--- Problem to work on ---
Leave the pictures aside and copy all the data exactly.

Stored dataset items
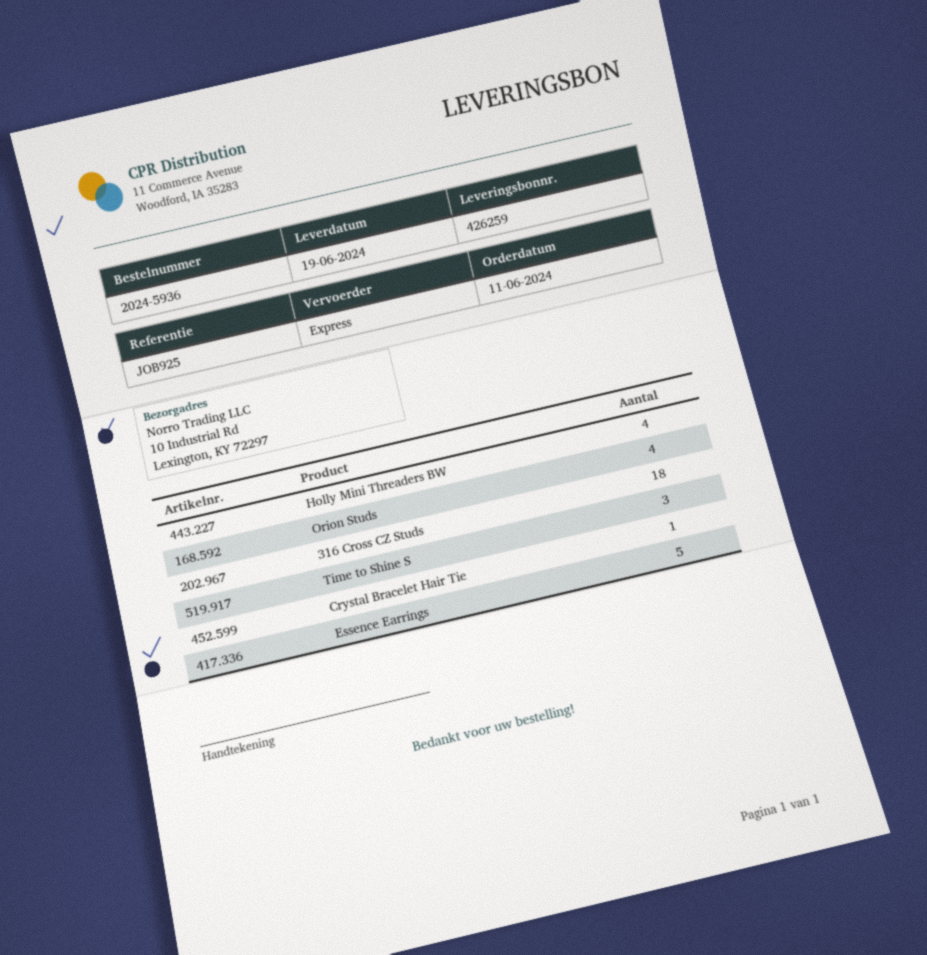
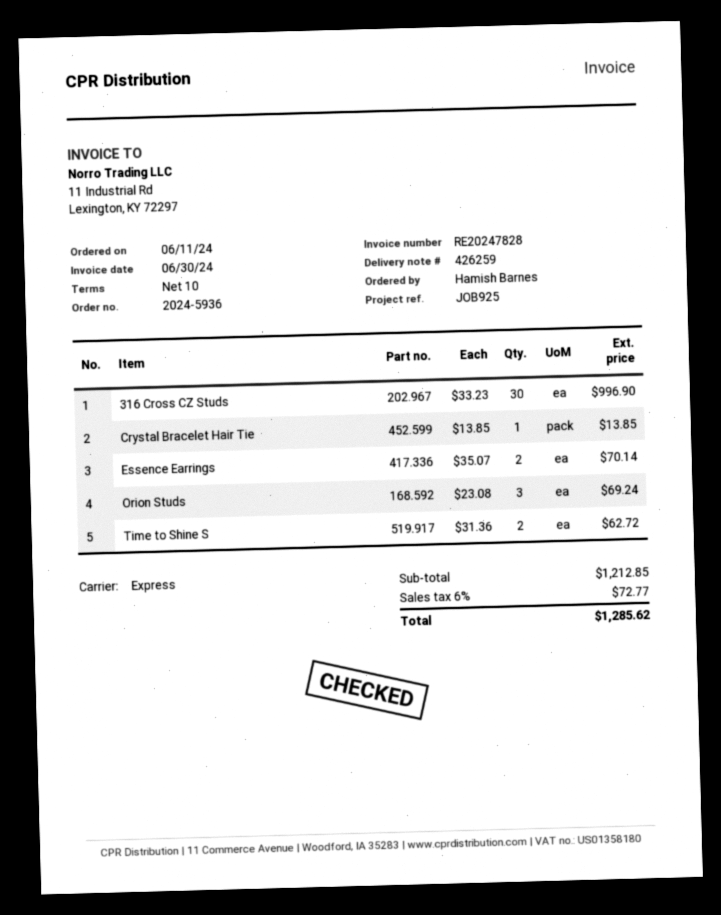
Holly Mini Threaders BW: 4 -> none
Orion Studs: 4 -> 3
316 Cross CZ Studs: 18 -> 30
Time to Shine S: 3 -> 2
Essence Earrings: 5 -> 2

--- Result of the task ---
Holly Mini Threaders BW: 4 -> none
Orion Studs: 4 -> 3
316 Cross CZ Studs: 18 -> 30
Time to Shine S: 3 -> 2
Essence Earrings: 5 -> 2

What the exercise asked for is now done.